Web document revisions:
========================

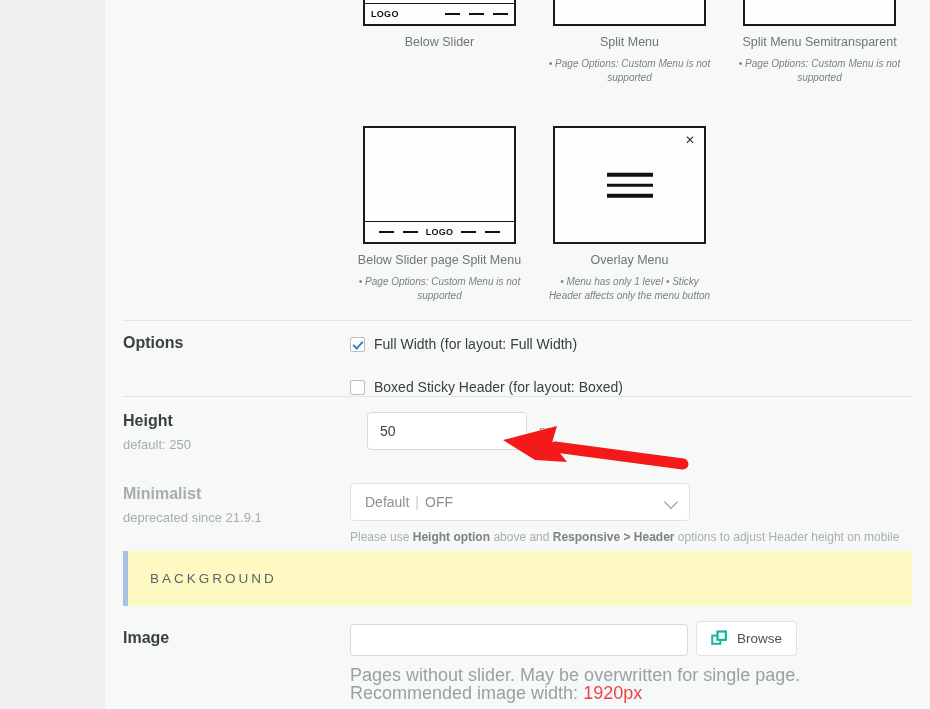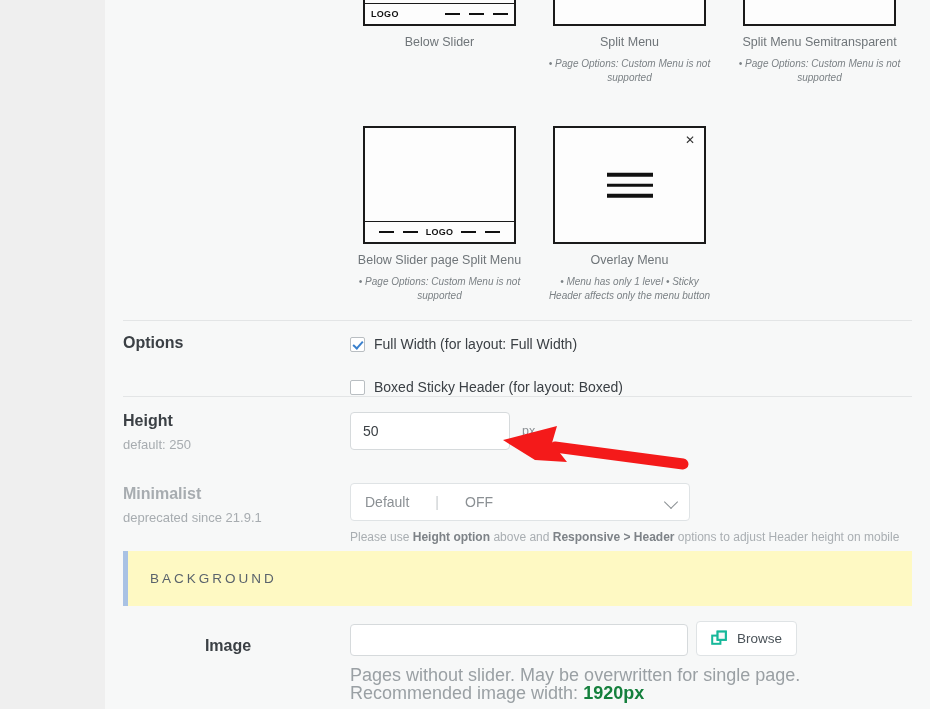--- a/index.html
+++ b/index.html
@@ -196,21 +196,20 @@
     height: 38px;
     border: 1px solid #dfe3e5;
     border-radius: 4px;
     background: #fff;
     box-sizing: border-box;
     display: flex;
     align-items: center;
     padding: 2px 14px;
     font-size: 14px;
     color: #8b9094;
-    gap: 20px;
   }
   .sel-sep { color: #c9cdd0; margin: 0 6px; }
   .chev {
     position: absolute;
     right: 14px; top: 14px;
     width: 9px; height: 9px;
     border: solid #8b9094;
     border-width: 0 1.6px 1.6px 0;
     transform: rotate(45deg);
   }
@@ -271,21 +270,21 @@
     color: #4b5359;
     vertical-align: middle;
     cursor: pointer;
   }
   .img-hint {
     font-size: 18px;
     color: #9aa0a4;
     line-height: 18px;
     margin-top: 10px;
   }
-  .img-hint b { color: #15803d; font-weight: bold; }
+  .img-hint b { color: #ef4444; font-weight: normal; }
 
   
   #arrow {
     position: absolute;
     left: 495px;
     top: 420px;
     width: 200px;
     height: 60px;
     pointer-events: none;
   }
@@ -374,21 +373,21 @@
         <span class="cb-label">Boxed Sticky Header (for layout: Boxed)</span>
       </label>
     </div>
   </div>
 
   <div class="form-row" style="top:396px; height:76px;">
     <div class="row-label" style="top:15px;">
       <div class="title">Height</div>
       <div class="sub">default: 250</div>
     </div>
-    <div class="row-field" style="top:15px; display:flex; align-items:center;">
+    <div class="row-field" style="top:15px; display:flex; align-items:center;margin-left:17px;">
       <input class="txt-input" type="text" value="50" style="">
       <span class="unit">px</span>
     </div>
   </div>
 
   <div class="form-row" style="top:472px; height:74px; border-top:none;">
     <div class="row-label" style="top:13px;">
       <div class="title muted">Minimalist</div>
       <div class="sub">deprecated since 21.9.1</div>
     </div>
@@ -405,21 +404,21 @@
         <span>Please use </span><b>Height option</b><span> above and </span><b>Responsive &gt; Header</b><span> options to adjust Header height on mobile</span>
       </div>
     </div>
   </div>
 
   <div class="section-head" style="top:551px;">
     <span>BACKGROUND</span>
   </div>
 
   <div class="form-row" style="top:615px; height:94px; border-top:none;">
-    <div class="row-label" style="top:22px;text-align:center;">
+    <div class="row-label" style="top:14px;">
       <div class="title">Image</div>
     </div>
     <div class="row-field" style="top:6px;">
       <span style="display:inline-flex; align-items:flex-end;">
         <input class="img-input" type="text" value="" style="">
         <button class="browse-btn">
           <span style="display:inline-flex;">
             <svg width="17" height="17" viewBox="0 0 17 17" aria-hidden="true">
               <rect x="1.2" y="5.6" width="8.2" height="8.2" fill="none" stroke="#17b89a" stroke-width="2"></rect>
               <rect x="6.6" y="1.6" width="8.2" height="8.2" fill="none" stroke="#17b89a" stroke-width="2"></rect>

========================

PROMPT
Word for word, write out the lines from the top of the records above down to the line holding "top: 420px;", inclusive, but not the pictures.

FINISHED TASK
--- a/index.html
+++ b/index.html
@@ -196,21 +196,20 @@
     height: 38px;
     border: 1px solid #dfe3e5;
     border-radius: 4px;
     background: #fff;
     box-sizing: border-box;
     display: flex;
     align-items: center;
     padding: 2px 14px;
     font-size: 14px;
     color: #8b9094;
-    gap: 20px;
   }
   .sel-sep { color: #c9cdd0; margin: 0 6px; }
   .chev {
     position: absolute;
     right: 14px; top: 14px;
     width: 9px; height: 9px;
     border: solid #8b9094;
     border-width: 0 1.6px 1.6px 0;
     transform: rotate(45deg);
   }
@@ -271,21 +270,21 @@
     color: #4b5359;
     vertical-align: middle;
     cursor: pointer;
   }
   .img-hint {
     font-size: 18px;
     color: #9aa0a4;
     line-height: 18px;
     margin-top: 10px;
   }
-  .img-hint b { color: #15803d; font-weight: bold; }
+  .img-hint b { color: #ef4444; font-weight: normal; }
 
   
   #arrow {
     position: absolute;
     left: 495px;
     top: 420px;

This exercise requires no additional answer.